• PROBLEM TO SOLVE: Using the listing that follows, return every line with the word "deterministically".

Top of PROVIDED RECORDS

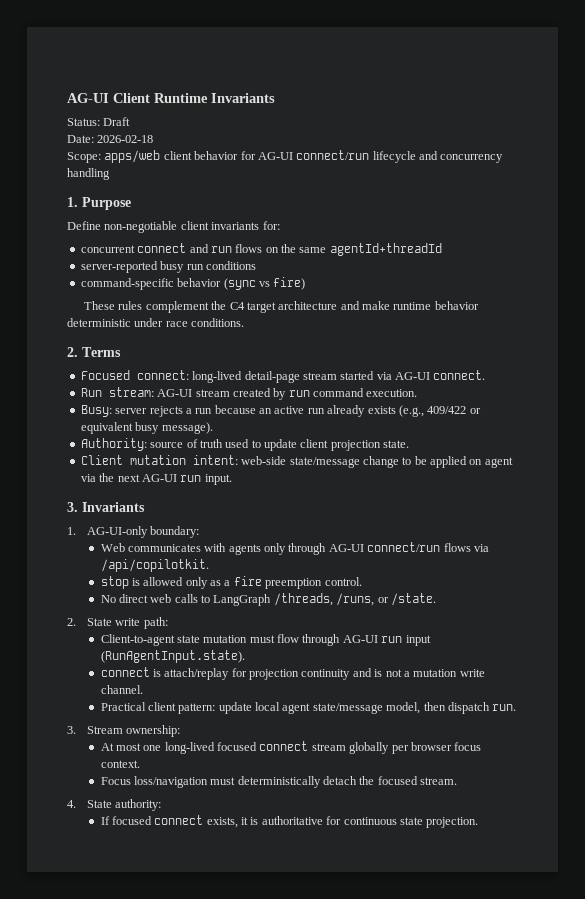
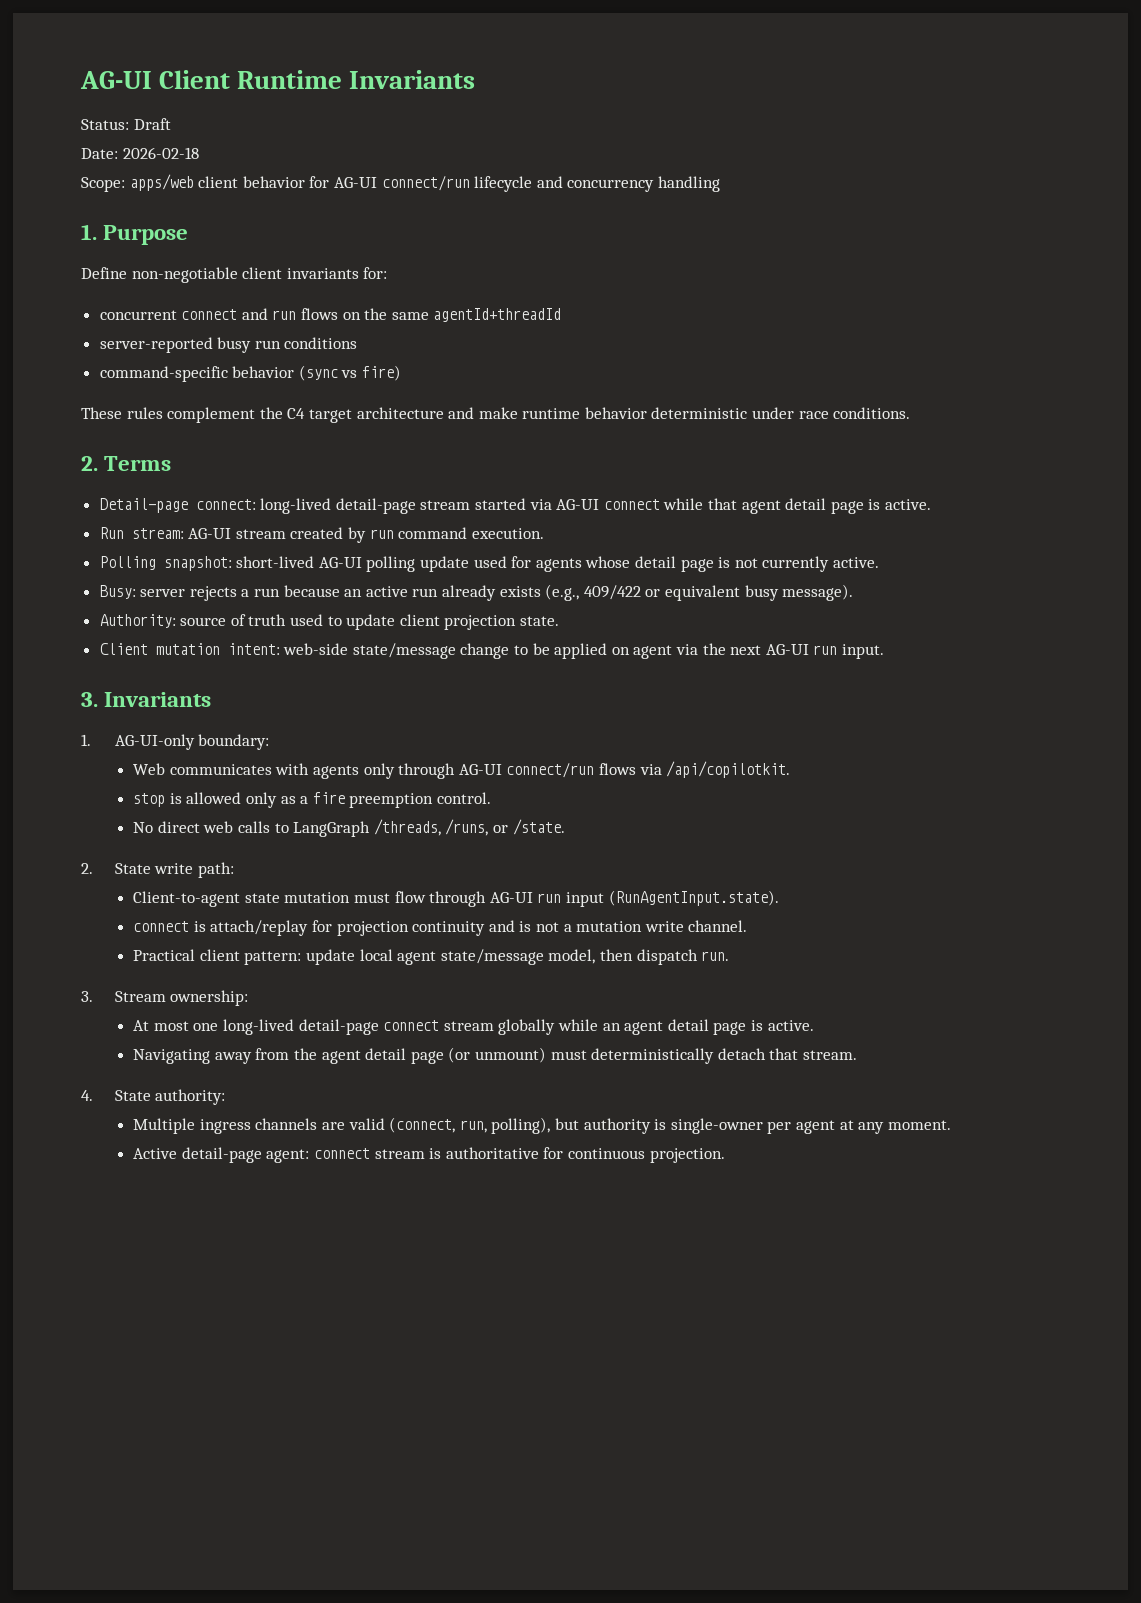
- Focused connect: long-lived detail-page stream started via AG-UI connect.
+ Detail-page connect: long-lived detail-page stream started via AG-UI connect while that agent detail page is active.
+ Polling snapshot: short-lived AG-UI polling update used for agents whose detail page is not currently active.
- At most one long-lived focused connect stream globally per browser focus context.
- Focus loss/navigation must deterministically detach the focused stream.
+ At most one long-lived detail-page connect stream globally while an agent detail page is active.
+ Navigating away from the agent detail page (or unmount) must deterministically detach that stream.
- If focused connect exists, it is authoritative for continuous state projection.
+ Multiple ingress channels are valid (connect, run, polling), but authority is single-owner per agent at any moment.
+ Active detail-page agent: connect stream is authoritative for continuous projection.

Bottom of PROVIDED RECORDS

• ANSWER TO THE EXERCISE:
- Focus loss/navigation must deterministically detach the focused stream.
+ Navigating away from the agent detail page (or unmount) must deterministically detach that stream.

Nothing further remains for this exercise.